Segundo Trilling, essa obrigação moral se caracteriza antes por sustentar a virtude de "fearlessness" e não de "happiness". Em jogo, a coragem de resistir ao medo e não a obrigação de deixar os alunos felizes.

Isto é, a função máxima do ensino não é fazer os alunos se sentirem bem, mas aprenderem a obrigação moral de ser inteligente, o que implica a capacidade de resistir ao medo que nos acomete quando pensamos para valer diante do mundo que nos rodeia.

Dito isso, qual seria essa "luz sombria do desespero" como forma de pedagogia, como diz Trilling, quando usa essa imagem?

Essa luz sombria é a tonalidade de cor que cobre a alma de quem perdeu a esperança, ou está em processo de, naquilo que faz.
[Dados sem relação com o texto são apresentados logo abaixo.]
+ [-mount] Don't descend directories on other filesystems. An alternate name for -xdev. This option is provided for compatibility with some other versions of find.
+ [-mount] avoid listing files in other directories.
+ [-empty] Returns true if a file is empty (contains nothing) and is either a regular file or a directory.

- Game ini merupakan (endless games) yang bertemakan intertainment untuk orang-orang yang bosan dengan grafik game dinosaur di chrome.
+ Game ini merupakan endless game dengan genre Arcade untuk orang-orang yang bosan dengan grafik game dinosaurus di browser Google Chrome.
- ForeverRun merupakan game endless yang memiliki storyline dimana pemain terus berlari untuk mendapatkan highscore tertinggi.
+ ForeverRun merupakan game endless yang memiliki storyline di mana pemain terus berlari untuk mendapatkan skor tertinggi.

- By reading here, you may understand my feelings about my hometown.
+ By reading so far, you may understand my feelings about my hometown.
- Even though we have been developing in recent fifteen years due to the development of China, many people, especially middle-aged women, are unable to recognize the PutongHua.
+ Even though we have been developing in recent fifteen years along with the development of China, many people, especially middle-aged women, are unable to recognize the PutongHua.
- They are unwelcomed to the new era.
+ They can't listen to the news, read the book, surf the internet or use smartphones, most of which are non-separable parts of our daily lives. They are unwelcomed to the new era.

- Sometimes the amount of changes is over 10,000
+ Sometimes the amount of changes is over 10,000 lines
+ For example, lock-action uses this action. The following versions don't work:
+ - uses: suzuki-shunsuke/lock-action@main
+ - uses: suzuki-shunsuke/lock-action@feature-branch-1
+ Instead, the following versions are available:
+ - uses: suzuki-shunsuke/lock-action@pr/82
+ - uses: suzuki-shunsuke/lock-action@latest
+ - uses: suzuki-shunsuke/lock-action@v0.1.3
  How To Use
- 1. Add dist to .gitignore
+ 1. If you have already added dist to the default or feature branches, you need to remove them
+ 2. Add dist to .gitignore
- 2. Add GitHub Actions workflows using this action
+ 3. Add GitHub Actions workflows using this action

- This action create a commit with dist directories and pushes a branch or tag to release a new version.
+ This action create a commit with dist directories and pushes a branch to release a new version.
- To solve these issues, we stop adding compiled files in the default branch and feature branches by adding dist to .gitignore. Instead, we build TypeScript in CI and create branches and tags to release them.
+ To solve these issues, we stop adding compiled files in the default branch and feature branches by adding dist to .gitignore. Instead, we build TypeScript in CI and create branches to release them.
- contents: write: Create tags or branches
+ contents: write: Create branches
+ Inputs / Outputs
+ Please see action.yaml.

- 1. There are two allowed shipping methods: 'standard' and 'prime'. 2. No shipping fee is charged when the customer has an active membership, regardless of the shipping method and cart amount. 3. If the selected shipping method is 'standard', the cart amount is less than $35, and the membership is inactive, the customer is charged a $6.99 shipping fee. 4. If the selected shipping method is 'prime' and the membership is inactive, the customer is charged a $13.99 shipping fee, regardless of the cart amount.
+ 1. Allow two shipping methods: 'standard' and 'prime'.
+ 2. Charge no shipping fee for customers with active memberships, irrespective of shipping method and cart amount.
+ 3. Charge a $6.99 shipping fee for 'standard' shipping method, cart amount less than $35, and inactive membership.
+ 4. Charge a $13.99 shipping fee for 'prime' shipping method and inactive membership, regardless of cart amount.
Mas, justamente por ter perdido a esperança —esta perda é o desespero em questão— esta pessoa se torna mais forte, mais resistente e menos à mercê do pessimismo barato que paralisa a ação.

Nada de mais trágico do que essa concepção de insistir na ação quando se sabe ter perdido a guerra. Aliás, a constatação de que a cultura —e a educação como parte dela— se perdeu em seu culto da "atitude", como diz Trilling, é um fato inegável.

Se Trilling escreveu isso em 1961, é porque ele, à diferença de muitos dos seus colegas de Columbia, não sucumbiu ao culto da atitude. E mais: Trilling foi um profeta porque enxergou o óbvio, como dizia Nelson Rodrigues e previu o futuro: nós somos esse futuro entediante da atitude política contínua.

Este quadro "clínico" não se resume à ideia de que a função de um professor na relação com os alunos seja estimular neles uma atitude diante da "comunidade" e "sociedade" —palavras do autor—, como se o ensino universitário fosse a antessala de um partido político ou um workshop de lavagem cerebral.

Há outros sintomas, segundo Trilling, que causam a desesperança no ensino.

Obsessões com uma educação para a saúde mental, para o combate da ansiedade, da alienação política, da sociedade urbana, são traços dessa "nova pedagogia" que construiu os alunos fanáticos que neste século 21 encontramos aos montes nas salas de aula, capazes de humilhar os colegas pelas miseráveis certezas políticas e morais que alimentam em seus corações ainda incapazes de lidar com o sofrimento, as dúvidas, os fracassos e frustrações que constituem a verdadeira realidade a qual a literatura nos ajuda a compreender.

Outros dois sintomas identificados por Trilling são o culto da "autoconsciência" e da "autopiedade" que marcam a atitude moderna para com suas obsessões.

Não que autoconsciência e autopiedade não tenham motivos para existir, mas, quando estas conduzem a atitude desses jovens para com o mundo, no fundo, elas não passam do miserável ressentimento que Nietzsche identificou ainda no século 19.